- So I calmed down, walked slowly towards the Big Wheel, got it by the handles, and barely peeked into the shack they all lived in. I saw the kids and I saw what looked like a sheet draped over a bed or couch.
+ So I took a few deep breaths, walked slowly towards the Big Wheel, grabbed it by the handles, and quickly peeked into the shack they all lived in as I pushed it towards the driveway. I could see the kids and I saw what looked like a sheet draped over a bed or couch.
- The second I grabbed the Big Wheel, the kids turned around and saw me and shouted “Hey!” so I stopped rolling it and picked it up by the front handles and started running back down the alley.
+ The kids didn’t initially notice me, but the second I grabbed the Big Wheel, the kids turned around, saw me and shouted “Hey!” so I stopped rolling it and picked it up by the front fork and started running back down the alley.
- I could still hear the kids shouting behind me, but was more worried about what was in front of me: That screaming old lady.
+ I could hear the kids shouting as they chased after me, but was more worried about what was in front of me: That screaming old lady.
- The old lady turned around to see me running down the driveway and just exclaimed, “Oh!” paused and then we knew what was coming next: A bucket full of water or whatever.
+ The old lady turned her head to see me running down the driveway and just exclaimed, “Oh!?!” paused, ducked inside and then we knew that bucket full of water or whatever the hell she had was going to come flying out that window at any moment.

* * *

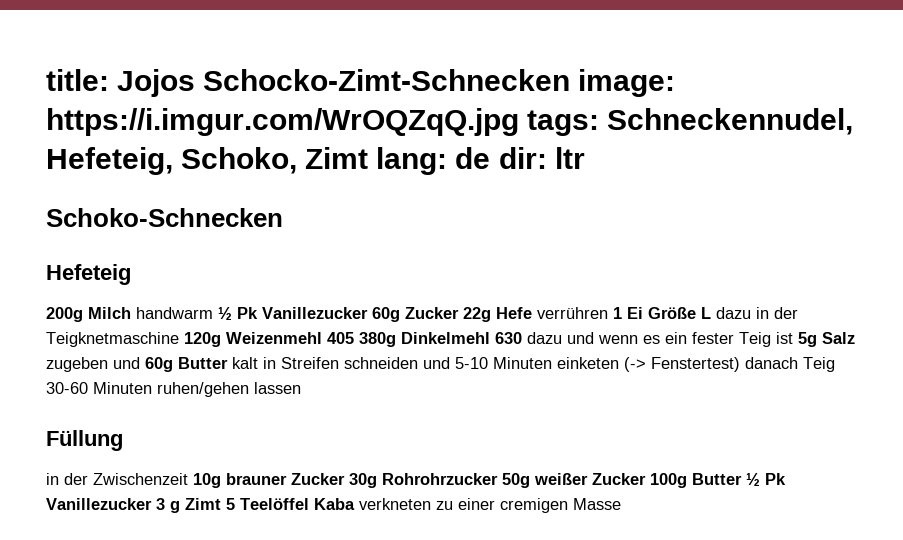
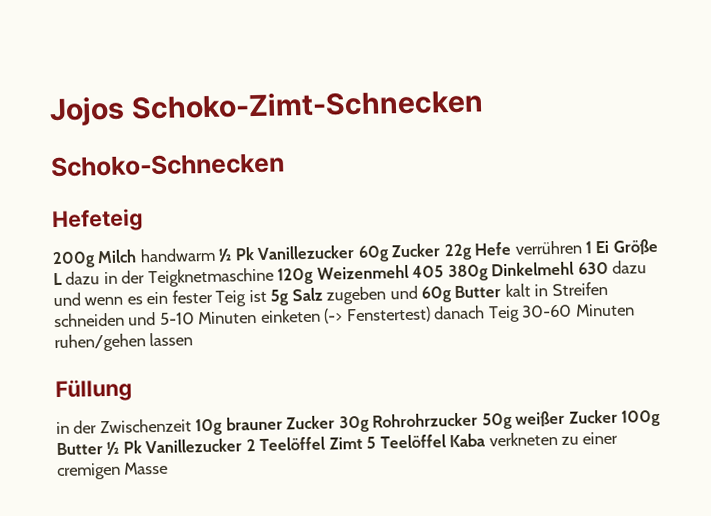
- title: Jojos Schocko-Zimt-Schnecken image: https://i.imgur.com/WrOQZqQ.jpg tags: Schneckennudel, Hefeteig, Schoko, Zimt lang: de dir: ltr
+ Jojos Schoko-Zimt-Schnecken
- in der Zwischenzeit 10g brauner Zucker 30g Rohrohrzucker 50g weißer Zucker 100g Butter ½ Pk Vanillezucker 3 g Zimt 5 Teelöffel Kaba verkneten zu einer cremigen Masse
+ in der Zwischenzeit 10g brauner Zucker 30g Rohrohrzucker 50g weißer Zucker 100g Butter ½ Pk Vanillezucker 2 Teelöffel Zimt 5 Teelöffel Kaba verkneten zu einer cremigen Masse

[Problem to work on]: Read the data above. Pull out each line in which the string "couch" appears.

[Written response]:
- So I calmed down, walked slowly towards the Big Wheel, got it by the handles, and barely peeked into the shack they all lived in. I saw the kids and I saw what looked like a sheet draped over a bed or couch.
+ So I took a few deep breaths, walked slowly towards the Big Wheel, grabbed it by the handles, and quickly peeked into the shack they all lived in as I pushed it towards the driveway. I could see the kids and I saw what looked like a sheet draped over a bed or couch.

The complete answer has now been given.